Мужчина опустился на пол, уткнулся головой в колени и сжал кулаки. Ярости не было. Появилась лишь цель: найти и истребить тех, кто это сделал. Не появилось также и слёз — лишь ощущение, что из сердца вырвали кусок мяса, и ничто уже не сможет заменить утерянный фрагмент. Здесь не получится пришить кусок железа, как это сделали с рукой лорд-адмирала.
Он сидел так какое-то время, не шевелясь и почти не дыша. Волосы закрыли лицо, сквозь них полосками просачивался тёплый утренний свет. Птицы продолжали щебетать. Мир для них ничуть не изменился.
Эрид собрался и встал на ноги. Предстояло многое сделать. Первым делом он уложил старика ровно, пригладил растрёпанные волосы и бороду.
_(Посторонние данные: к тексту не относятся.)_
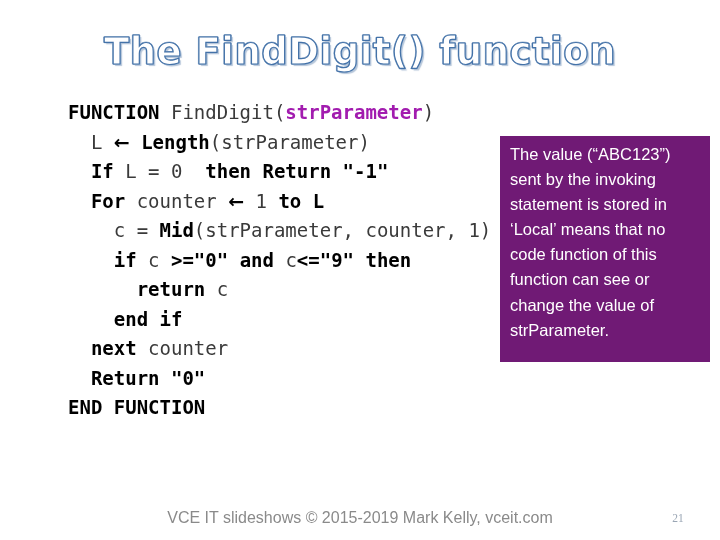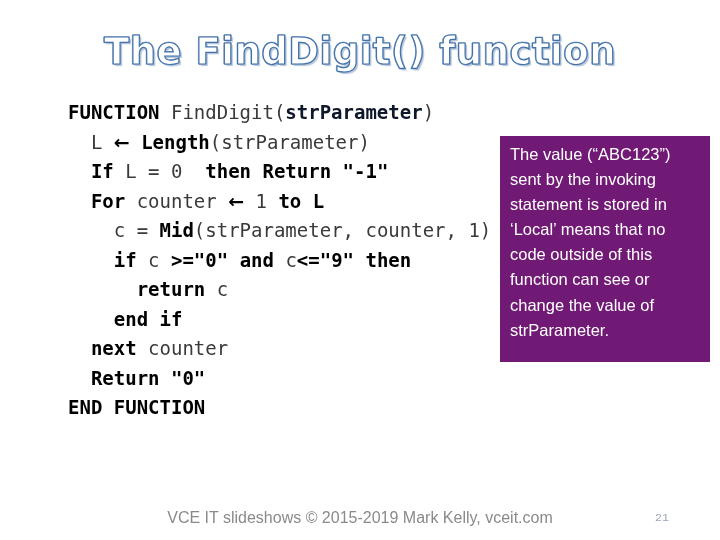"strParameter" .param { color: #0f172a -> #a21caf }
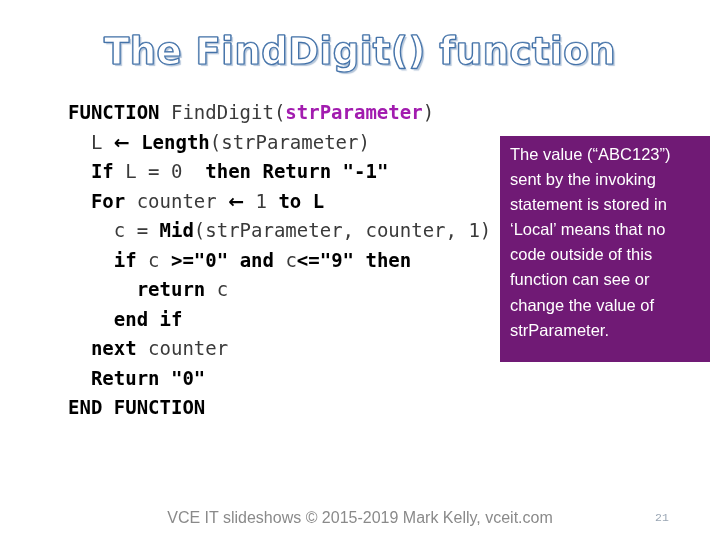"code outside of this" div.cline { text: outside -> function }
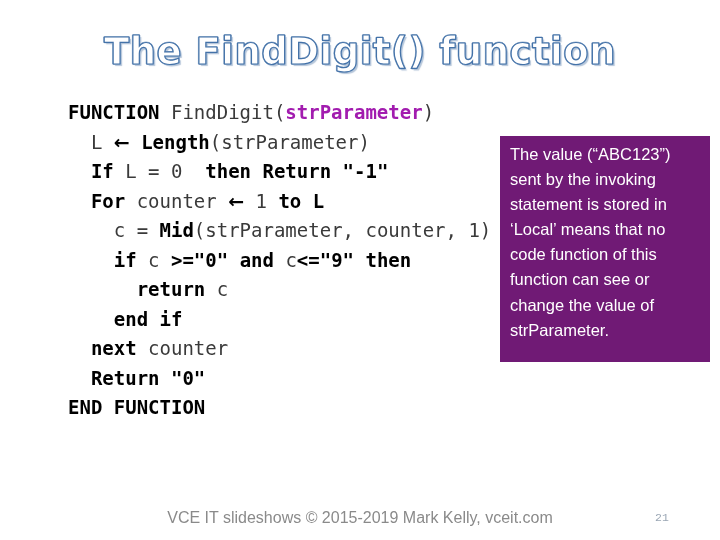"21" #page-number { font-family: Liberation Mono, monospace -> Liberation Serif, serif; text-align: none -> center }
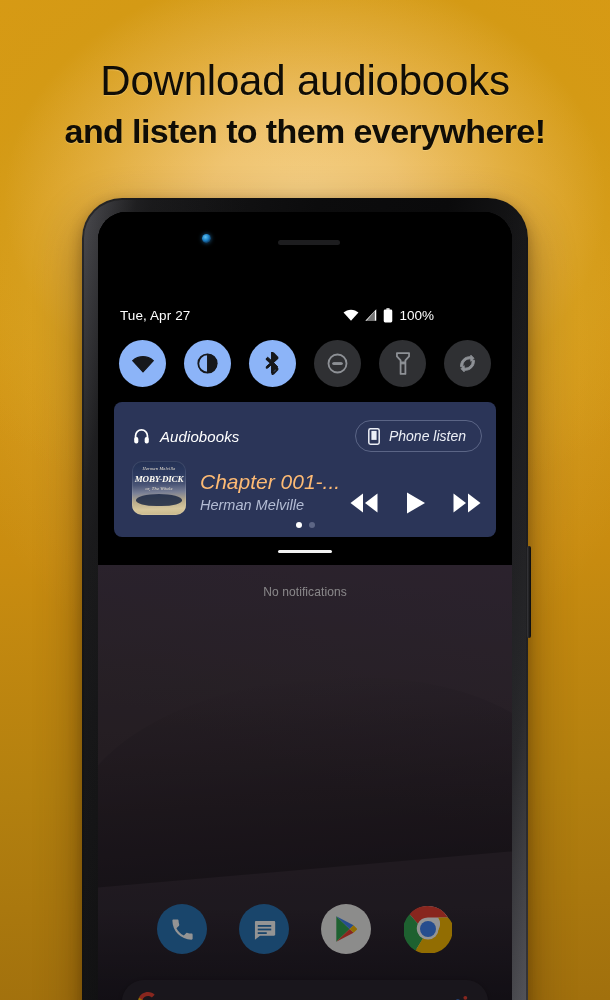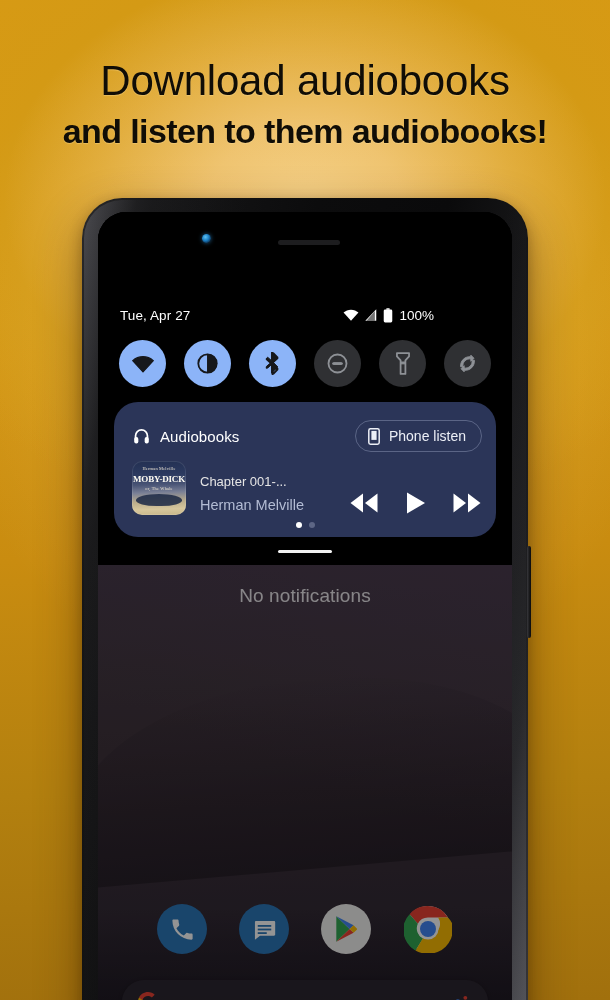"and listen to them audiobooks!" span.l2 { text: audiobooks -> everywhere }
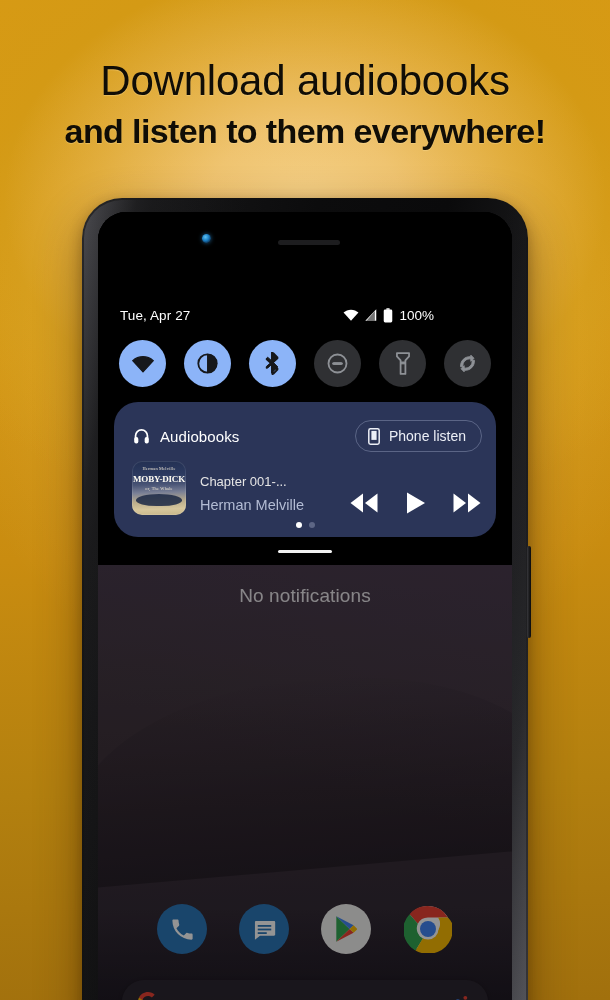"Audiobooks" .media-card { border-radius: 24px -> 8px; font-style: none -> italic }
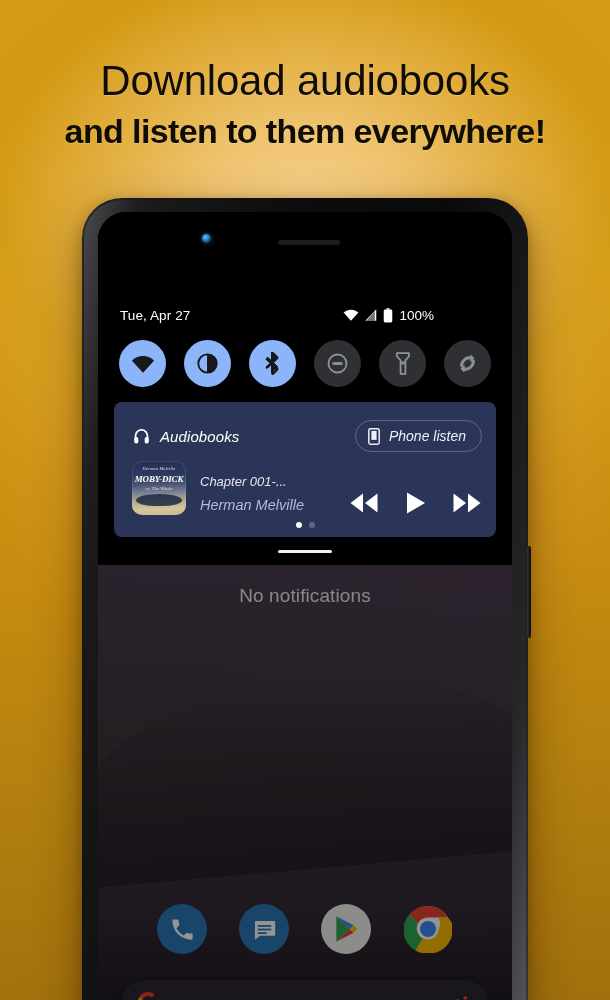"Chapter 001-..." .track-title { color: #e5e5e5 -> #fdba74; font-size: 13px -> 21px }
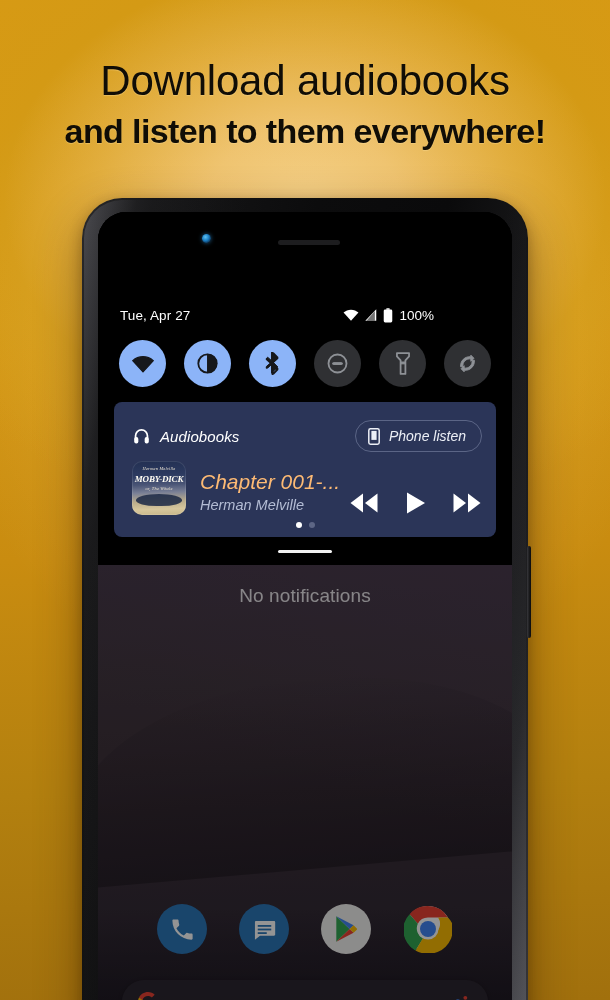"No notifications" .no-notifications { font-size: 19px -> 12px }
Из железного кувшина, в котором стояли сухие ветки, выбрал самую раскидистую дубовую ветвь с потемневшими листьями, и положил её на грудь Алонсо. Эрид не знал, каким образом его друг желал быть похороненным. Скорее всего, это его не заботило, как и многие вещи, которые другие привыкли считать важными. Люди имели обыкновение омывать и закапывать своих покойников, а между делом — читать молитвы и приглашать священника. Чем знатнее был мертвец, тем пышнее его провожали на кладбище или в фамильный склеп. Смерть драконов куда проще: они просто обращались камнем. Никто не отпевал их и не устраивал тризны.